La decisión respalda la autonomía del estado
La resolución fue emitida el 20 de julio por el juez federal Eric Tostrud, designado por el propio presidente Trump. El caso surgió a partir de una demanda presentada en septiembre de 2025, con la que el gobierno federal buscaba obligar a Minnesota y a distintas autoridades locales a colaborar con acciones de control migratorio.
El tribunal determinó que la Constitución de Estados Unidos protege la autonomía de los estados y que el gobierno federal no puede imponerles la obligación de aplicar sus políticas migratorias ni ordenar el uso de recursos estatales para ese propósito.
Qué cambia para Minnesota
Uno de los principales puntos del litigio era la opinión legal emitida por el fiscal general Keith Ellison en 2025, en la que estableció que las agencias estatales y locales no pueden mantener detenida a una persona únicamente por una solicitud de retención migratoria cuando ya corresponde su liberación por otros motivos.

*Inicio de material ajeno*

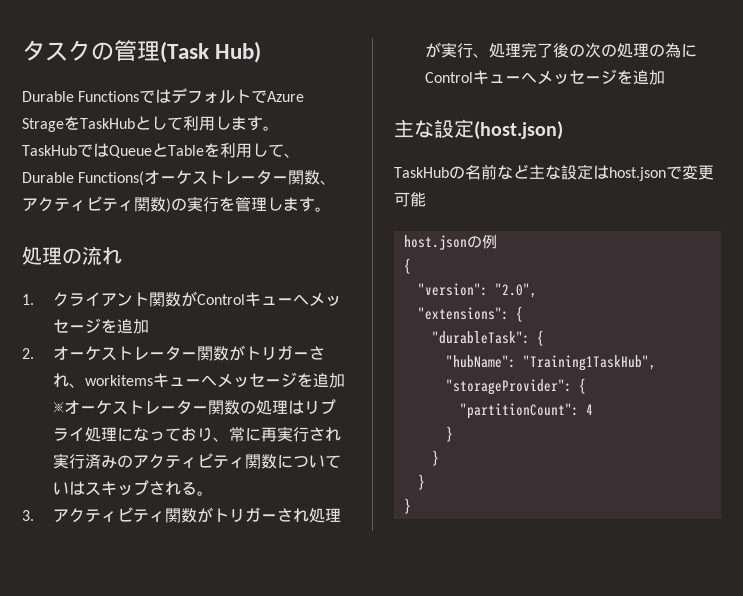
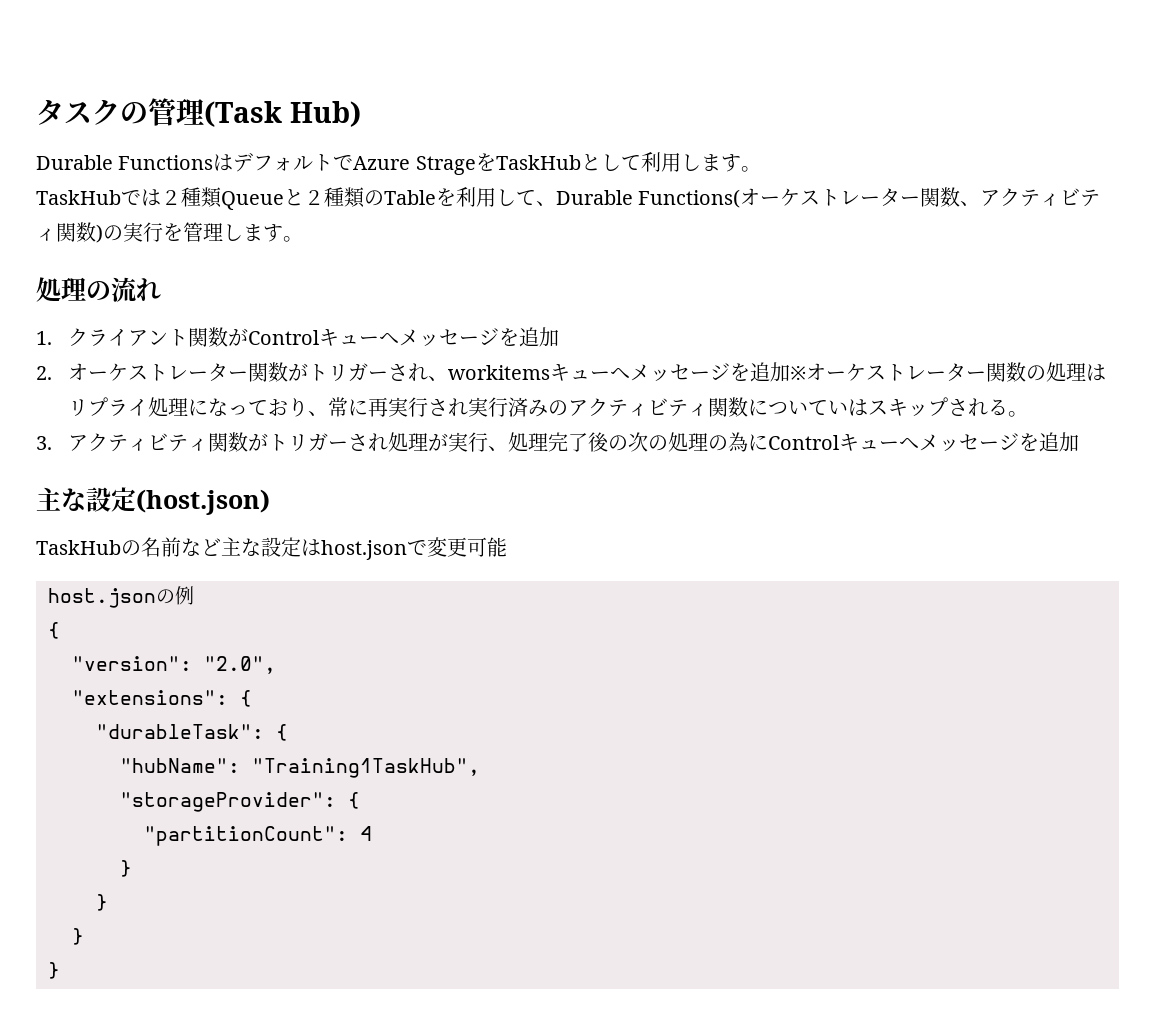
- Durable FunctionsではデフォルトでAzure StrageをTaskHubとして利用します。
+ Durable FunctionsはデフォルトでAzure StrageをTaskHubとして利用します。
- TaskHubではQueueとTableを利用して、Durable Functions(オーケストレーター関数、アクティビティ関数)の実行を管理します。
+ TaskHubでは２種類Queueと２種類のTableを利用して、Durable Functions(オーケストレーター関数、アクティビティ関数)の実行を管理します。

El juez desestimó ese reclamo al considerar que el gobierno federal no tiene autoridad para obligar a las agencias estatales y locales a mantener bajo custodia a personas únicamente por razones migratorias.
También fue rechazada la impugnación contra la ley de Minnesota que limita el acceso a la información de las licencias de conducir cuando el propósito es la aplicación de leyes migratorias. El tribunal concluyó que exigir al estado compartir esos datos violaría la Décima Enmienda de la Constitución, que protege las competencias de los estados frente al gobierno federal.
También quedaron fuera otros gobiernos locales
La resolución incluye la desestimación de las reclamaciones contra políticas y ordenanzas de las ciudades de Minneapolis, Saint Paul y el condado de Hennepin, al considerar que presentan los mismos principios constitucionales.
Tras conocerse el fallo, el fiscal general Keith Ellison afirmó que la decisión reafirma que el gobierno federal no puede obligar a Minnesota a participar en estrategias de control migratorio con las que el estado no está de acuerdo. También sostuvo que continuará defendiendo la soberanía estatal y las facultades que la Constitución reconoce a Minnesota.
Un criterio que ya se ha repetido en otros estados
Casos similares promovidos por el gobierno federal también han sido desestimados por tribunales en California, Illinois, Nueva Jersey y Nueva York.